Old Street plans don't deliver for cycling and walking, say LCC
Transport for London's consultation on Old Street roundabout closes this weekend - but LCC is concerned that plans don't do enough for cyclists or pedestrians.
Old Street roundabout in east London should be a London landmark with a distinct sense of place, which offers safe and inviting space for cycling and walking. Currently, it's an inhospitable environment for cycling and walking. Between February 2010 and January 2013, there were 44 collisions in the vicinity of the roundabout which resulted in injury to people. More than 80 per cent of these involved a pedestrian or cyclist. Despite the inhospitable environment Old Street junction is one of the busiest for cycling in London, with cyclists making up almost a third of all vehicles at Old Street roundabout in the morning rush hour. So we certainly welcome ambitions to make it safer for cycling.
But LCC has concerns that the current proposals are not safe enough and will not offer the safe and inviting space for cycling that this location should offer. We are concerned that motor traffic capacity is being prioritised over walking and cycling, and income generation at the cost of pedestrians and cyclists.
We strongly recommend that the roundabout is replaced with crossroads, with more space for cycling reallocated from the road, not the footway. Crossroads would make it a much simpler layout and make it easier to provide protected space and improve the area for pedestrians and cyclists.
We have a number of specific concerns with the proposals as they are, which we've included in our response to the consultation, which has been developed with our local LCC groups in Hackney and Islington, and with our Infrastructure Review Group. Our main concerns are:
- The current motor traffic flows at this location are unacceptably high, making the location an unpleasant environment for walking and cycling. The current proposals make no attempt to reduce motor traffic on the Inner Ring Road, or to make deliveries or services more efficient.
- Cycling provision in the proposals will not accommodate the current cycling flows, let alone future.
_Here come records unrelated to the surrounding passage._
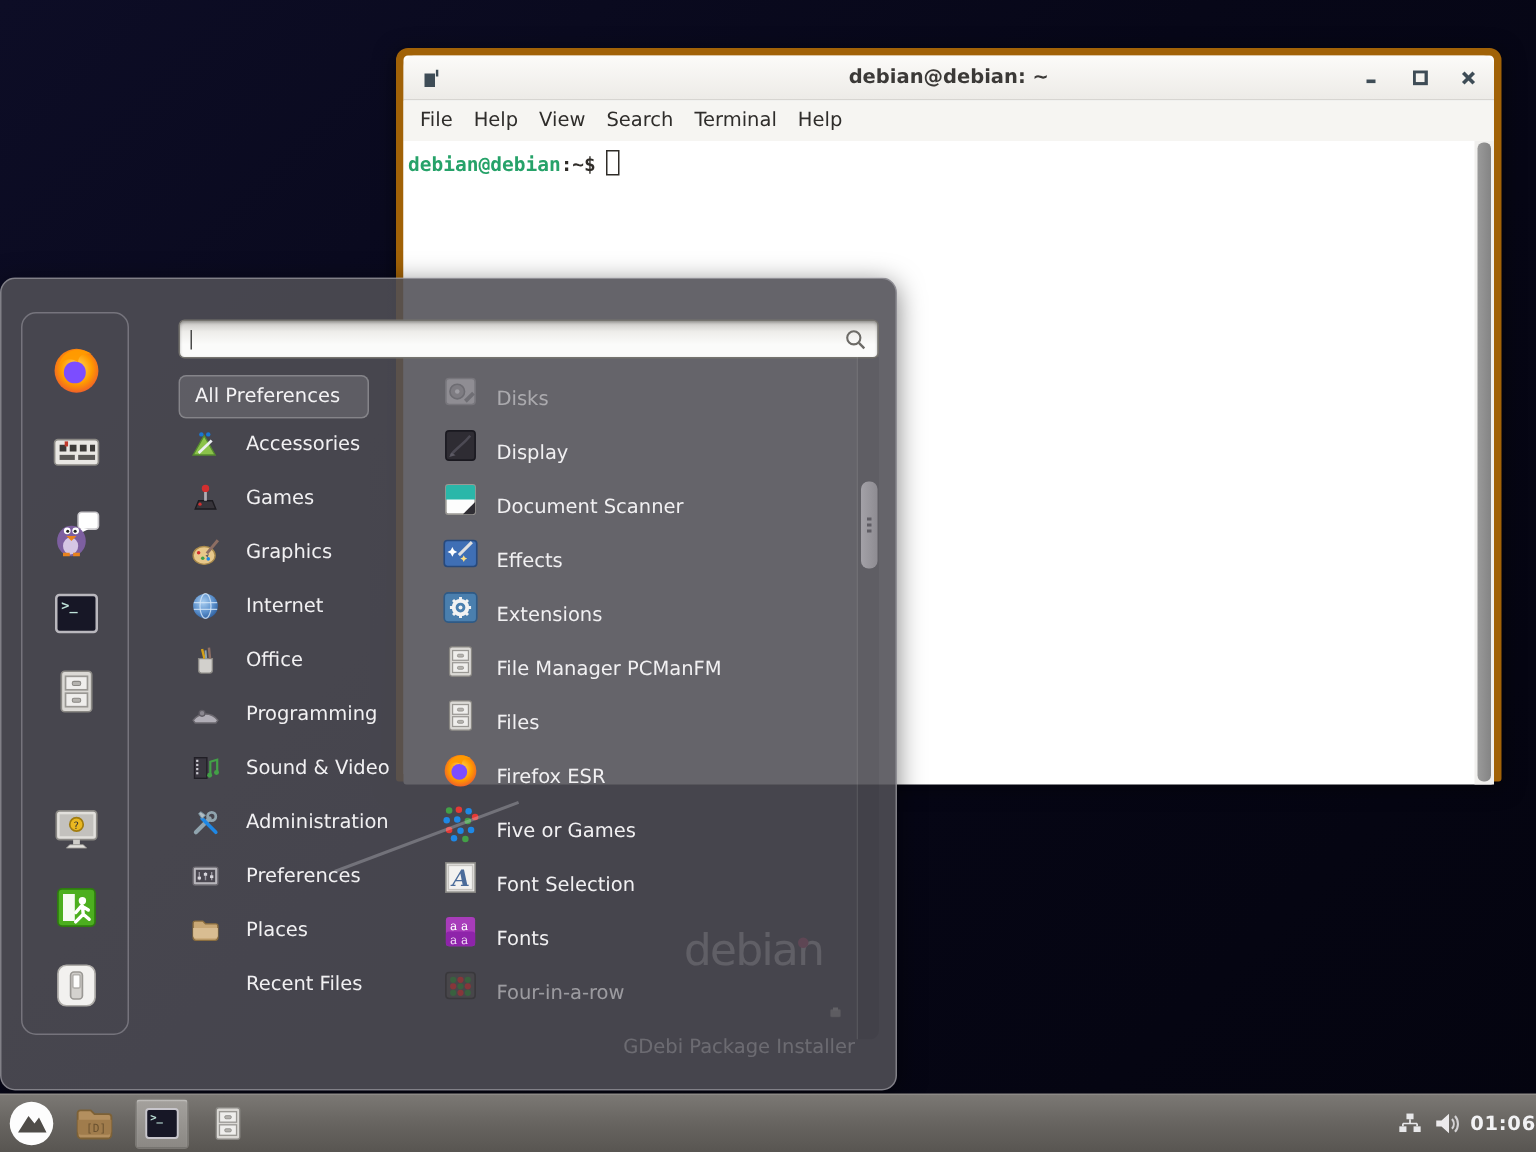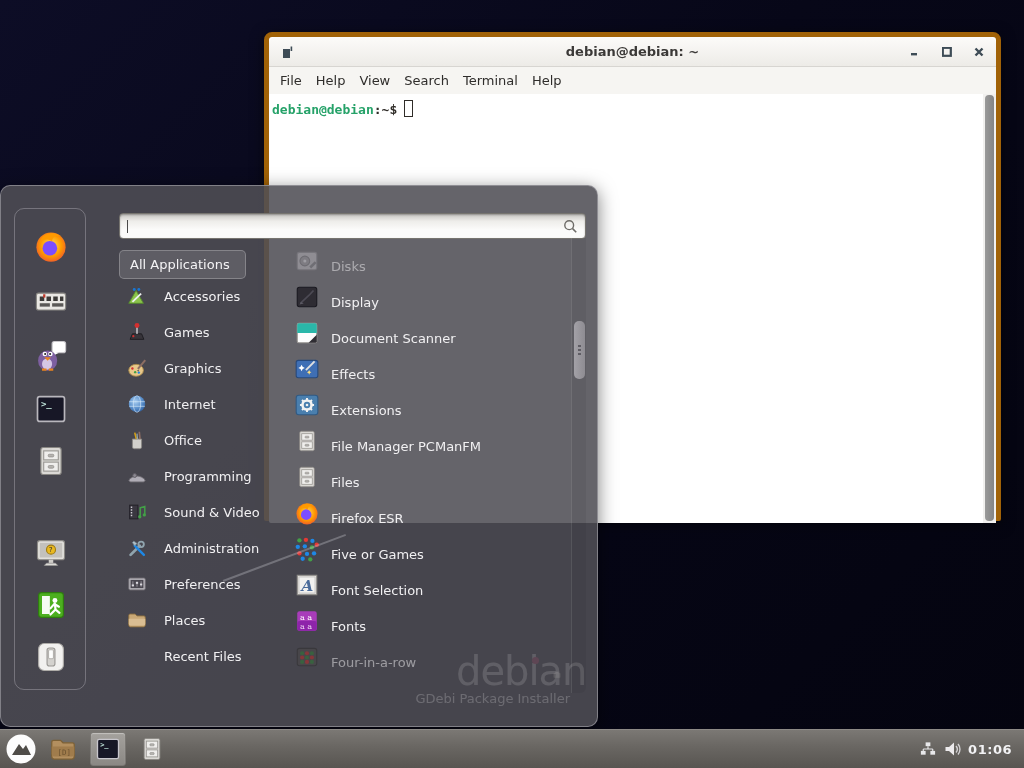--- a/index.html
+++ b/index.html
@@ -3,21 +3,21 @@
 <meta charset="utf-8">
 <style>
   * { margin:0; padding:0; box-sizing:border-box; }
   html,body { width:1024px; height:768px; overflow:hidden; background:#000; }
   #screen { position:relative; width:1024px; height:768px; overflow:hidden;
             font-family:"DejaVu Sans","Liberation Sans",sans-serif; }
 
   
   .wallpaper { position:absolute; inset:0;
     background:linear-gradient(135deg,#0d0d26 0%,#070718 45%,#04040f 100%); }
-  .watermark { position:absolute; left:456px; top:648px; font-size:40px;
+  .watermark { position:absolute; left:456px; top:616px; font-size:29px;
     color:#e9e9ea; opacity:.92; letter-spacing:-1px; }
   .wm-dot { position:absolute; left:76px; top:9px; width:7px; height:7px;
     border-radius:50%; background:#d70a53; }
 
   
   .terminal { position:absolute; left:264px; top:32px; width:737px; height:489px;
     z-index:1; border-radius:8px 8px 2px 2px; border:5px solid #a16207;
     box-shadow:0 3px 14px rgba(0,0,0,.55); background:#fff; }
   .titlebar { position:relative; height:30px; border-radius:7px 7px 0 0;
     background:linear-gradient(#fcfbf9,#edebe7); border-bottom:1px solid #d7d5d1;
@@ -91,21 +91,21 @@
   .taskbar { position:absolute; left:0; top:729px; width:1024px; height:39px; z-index:3;
     background:linear-gradient(#7b7874,#696662 45%,#585551);
     border-top:1px solid #8d8a86; display:flex; align-items:center; }
   .tb-start { width:32px; height:32px; margin-left:5px; cursor:pointer; }
   .tb-launch { width:34px; height:34px; margin-left:9px; display:flex;
     align-items:center; justify-content:center; cursor:pointer; }
   .tb-task-active { width:36px; height:34px; margin-left:10px; display:flex;
     align-items:center; justify-content:center; cursor:pointer; border-radius:3px;
     background:linear-gradient(#a4a19d,#8b8884); border:1px solid #7b7874;
     box-shadow:inset 0 1px 1px rgba(255,255,255,.35); }
-  .tb-tray { margin-left:auto; display:flex; align-items:center; gap:6px; padding-right:12px; }
+  .tb-tray { margin-left:auto; display:flex; align-items:center; gap:6px; padding-right:0; }
   .tb-clock { font-size:13px; font-weight:bold; color:#f2f2f4; letter-spacing:.5px; }
 </style>
 </head>
 <body>
 
 <div id="screen">
 
   <div class="wallpaper">
     <div class="watermark">
       <span>debian</span><i class="wm-dot"></i>
@@ -241,21 +241,21 @@
     <div class="searchbox">
       <span class="search-caret"></span>
       <input type="text" placeholder="" style="">
       <svg class="search-icon" width="15" height="15" viewBox="0 0 15 15">
         <circle cx="6.2" cy="6.2" r="4.4" fill="none" stroke="#6d6b67" stroke-width="1.4"></circle>
         <path d="M9.6 9.6 L13.2 13.2" stroke="#6d6b67" stroke-width="1.6"></path>
       </svg>
     </div>
 
     <div class="cat-all">
-      <span class="lbl">All Applications</span>
+      <span class="lbl">All Preferences</span>
     </div>
     <div class="cat-list">
       <div class="cat-row">
         <svg width="22" height="22" viewBox="0 0 24 24">
             <path d="M3 20 L11 6 L19 20 Z" fill="#8bc34a" stroke="#558b2f"></path>
             <path d="M7 18.5 L16.5 9.5" stroke="#eceff1" stroke-width="2"></path>
             <circle cx="9" cy="5" r="1.6" fill="#1976d2"></circle>
             <circle cx="14" cy="5" r="1.6" fill="#1976d2"></circle>
           </svg>
         <span class="lbl">Accessories</span>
Cyclists currently make up almost a third of all vehicles at Old Street roundabout in the morning rush hour, and this will grow, particularly as the area will link the Central London Grid and Cycle Superhighway 1. Cycle tracks which don't offer sufficient capacity for cycle flows will force cyclists onto the busy carriageway - a daunting prospect for the majority of cyclists.
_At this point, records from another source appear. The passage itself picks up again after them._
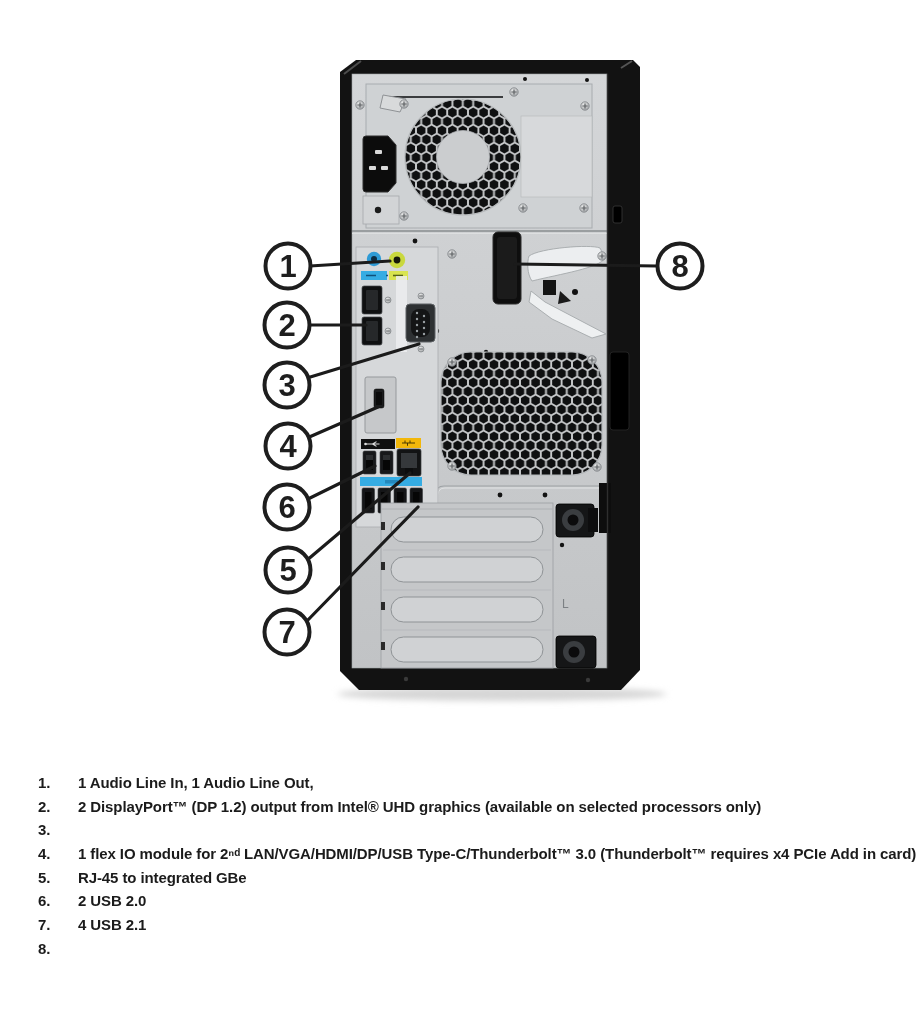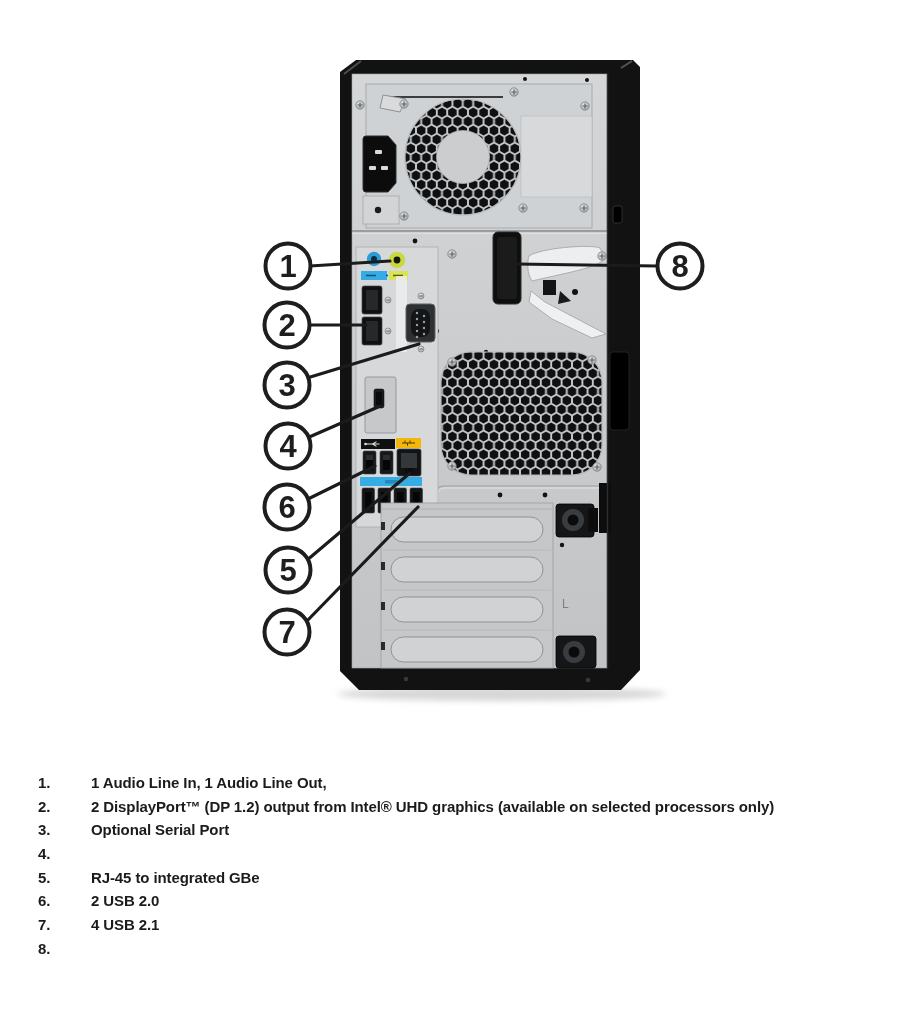--- a/index.html
+++ b/index.html
@@ -3,21 +3,21 @@
 <meta charset="utf-8">
 <style>
   html,body{margin:0;padding:0;background:#fff;}
   .page{position:relative;width:922px;height:1024px;background:#ffffff;overflow:hidden;
         font-family:"Liberation Sans","DejaVu Sans",sans-serif;}
   .figure-wrap{position:absolute;left:0;top:0;width:922px;height:760px;}
   .legend{position:absolute;left:38px;top:774px;width:880px;color:#1b1b1b;
           font-size:15px;font-weight:bold;letter-spacing:-0.1px;}
   .legend-row{display:flex;align-items:baseline;height:23.7px;white-space:nowrap;}
   .legend-num{width:40px;flex-shrink:0;}
-  .legend-text{flex:1;margin-left:13px;}
+  .legend-text{flex:1;}
   svg text.callout-num{font-family:"Liberation Sans","DejaVu Sans",sans-serif;
           font-weight:bold;font-size:31px;fill:#1e1e1e;}
 </style>
 </head>
 <body>
 
 <div class="page">
 
   <div class="figure-wrap">
   <svg width="922" height="760" viewBox="0 0 922 760" xmlns="http://www.w3.org/2000/svg">
@@ -295,24 +295,24 @@
     <div class="legend-row">
       <span class="legend-num">1.</span>
       <span class="legend-text">1 Audio Line In, 1 Audio Line Out,</span>
     </div>
     <div class="legend-row">
       <span class="legend-num">2.</span>
       <span class="legend-text">2 DisplayPort™ (DP 1.2) output from Intel® UHD graphics (available on selected processors only)</span>
     </div>
     <div class="legend-row">
       <span class="legend-num">3.</span>
-      <span class="legend-text">Optional Serial Port</span>
     </div>
     <div class="legend-row">
       <span class="legend-num">4.</span>
+      <span class="legend-text">1 flex IO module for 2ⁿᵈ LAN/VGA/HDMI/DP/USB Type-C/Thunderbolt™ 3.0 (Thunderbolt™ requires x4 PCIe Add in card)</span>
     </div>
     <div class="legend-row">
       <span class="legend-num">5.</span>
       <span class="legend-text">RJ-45 to integrated GBe</span>
     </div>
     <div class="legend-row">
       <span class="legend-num">6.</span>
       <span class="legend-text">2 USB 2.0</span>
     </div>
     <div class="legend-row">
- The proposed layout would close the junction’s north-western arm to traffic other than walking. This means that in order to turn left from Old Street west to City Road north, and vice versa from City Road north to Old Street west, cyclists would have to go around three sides of a square. We understand that in the original proposals a cycle track was planned across the ‘closed’ side, but this has been scrapped. We have serious concerns that due to the level of deviation required, people would still attempt to cycle across what would be a very busy pedestrian space.
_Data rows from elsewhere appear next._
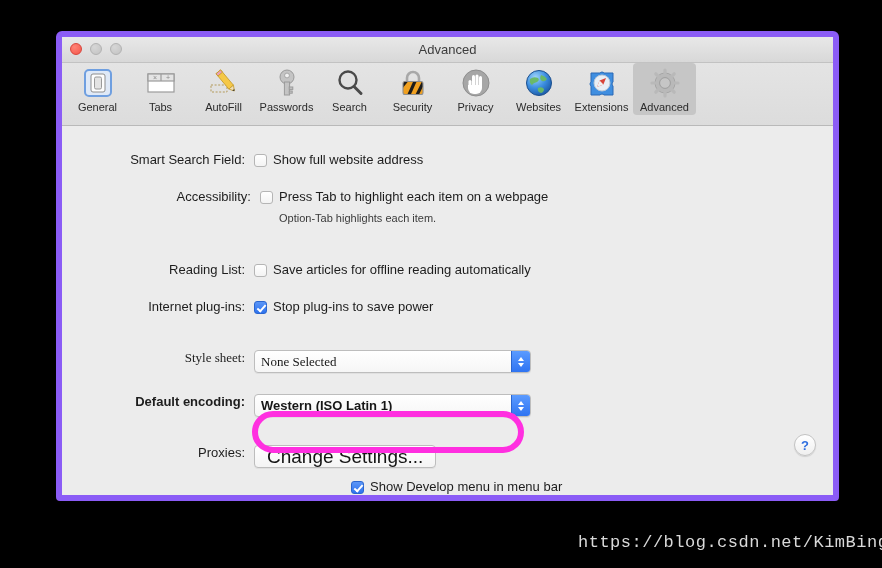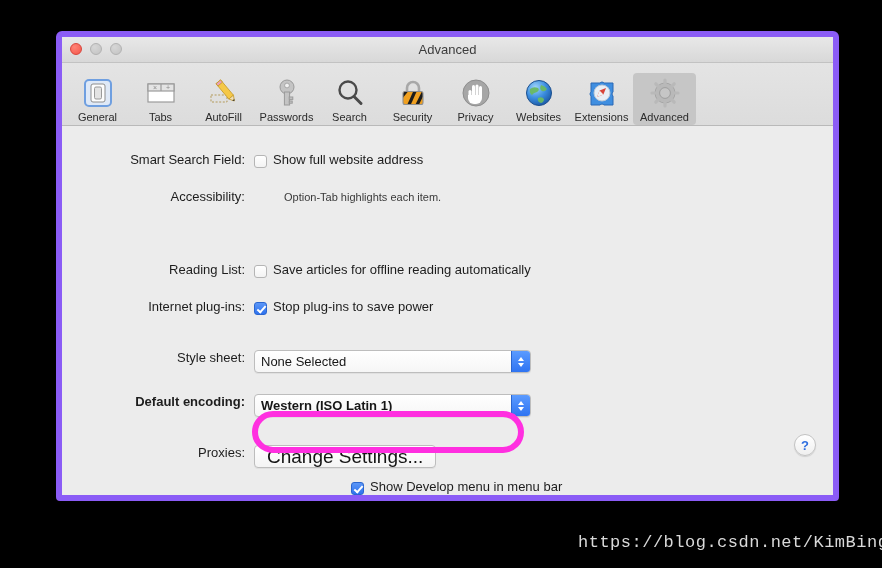--- a/index.html
+++ b/index.html
@@ -64,21 +64,21 @@
     color: #3c3c3c;
     font-weight: normal;
   }
 
   
   #toolbar {
     height: 63px;
     background: linear-gradient(#e4e4e4, #dcdcdc);
     border-bottom: 1px solid #b9b9b9;
     display: flex;
-    align-items: flex-end;
+    align-items: flex-start;
     padding-left: 4px;
     box-sizing: border-box;
   }
   .tb-item {
     width: 63px;
     padding-top: 3px;
     padding-bottom: 2px;
     display: flex;
     flex-direction: column;
     align-items: center;
@@ -129,21 +129,21 @@
   }
   .fields {
     display: flex;
     flex-direction: column;
     gap: 5px;
   }
 
   
   .cbline {
     display: flex;
-    align-items: flex-end;
+    align-items: center;
     gap: 6px;
     line-height: 16px;
   }
   .cbox {
     width: 13px;
     height: 13px;
     border-radius: 3px;
     box-sizing: border-box;
     flex: none;
     background: linear-gradient(#ffffff, #f3f3f3);
@@ -501,23 +501,27 @@
     <div class="row" style="left:0; top:26px;">
       <div class="rowlabel">Smart Search Field:</div>
       <div class="fields">
         <div class="cbline">
           <div class="cbox"></div>
           <span class="cblabel">Show full website address</span>
         </div>
       </div>
     </div>
 
-    <div class="row" style="left:0; top:63px;gap:11px;">
+    <div class="row" style="left:6px; top:63px;">
       <div class="rowlabel">Accessibility:</div>
       <div class="fields">
+        <div class="cbline">
+          <div class="cbox"></div>
+          <span class="cblabel">Press Tab to highlight each item on a webpage</span>
+        </div>
         <div class="hint">Option-Tab highlights each item.</div>
       </div>
     </div>
 
     <div class="row" style="left:0; top:136px;">
       <div class="rowlabel">Reading List:</div>
       <div class="fields">
         <div class="cbline">
           <div class="cbox"></div>
           <span class="cblabel">Save articles for offline reading automatically</span>
@@ -528,21 +532,21 @@
     <div class="row" style="left:0; top:173px;">
       <div class="rowlabel">Internet plug-ins:</div>
       <div class="fields">
         <div class="cbline">
           <div class="cbox checked"></div>
           <span class="cblabel">Stop plug-ins to save power</span>
         </div>
       </div>
     </div>
 
-    <div class="row" style="left:0; top:224px;">
+    <div class="row" style="left:0; top:224px;font-family:Liberation Serif, serif;">
       <div class="rowlabel">Style sheet:</div>
       <div class="popup" style="width:275px;">
         <span class="ptext">None Selected</span>
         <span class="pbtn">
             <span class="up"></span>
             <span class="dn"></span>
           </span>
       </div>
     </div>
- The proposals are also bad news for pedestrians: they'd mean a reduction in pedestrian space, potentially leading to people choosing to walk on the cycle lanes because the pavements would be so narrow. The absence of pedestrian crossing on the east side of the junction will also drive pedestrians to cross using the cycle lane across the road or make other risky crossing choices. The relocation of bus stops will also inconvenience the numerous bus users wishing to access Old Street station.
We're therefore making the recommendation is that the junction is returned to a normal four-way junction between two streets, re-allocating carriageway space to provide sufficient protected space for inclusive cycling both now and in the future. We'd also like to see all cycle movements enabled - the current plans block access from west on Old St to southbound on City Rd - and connectivity taken into account, including links to Cycle Superhighway 1.
You can respond to the consultation until Sunday 11 January.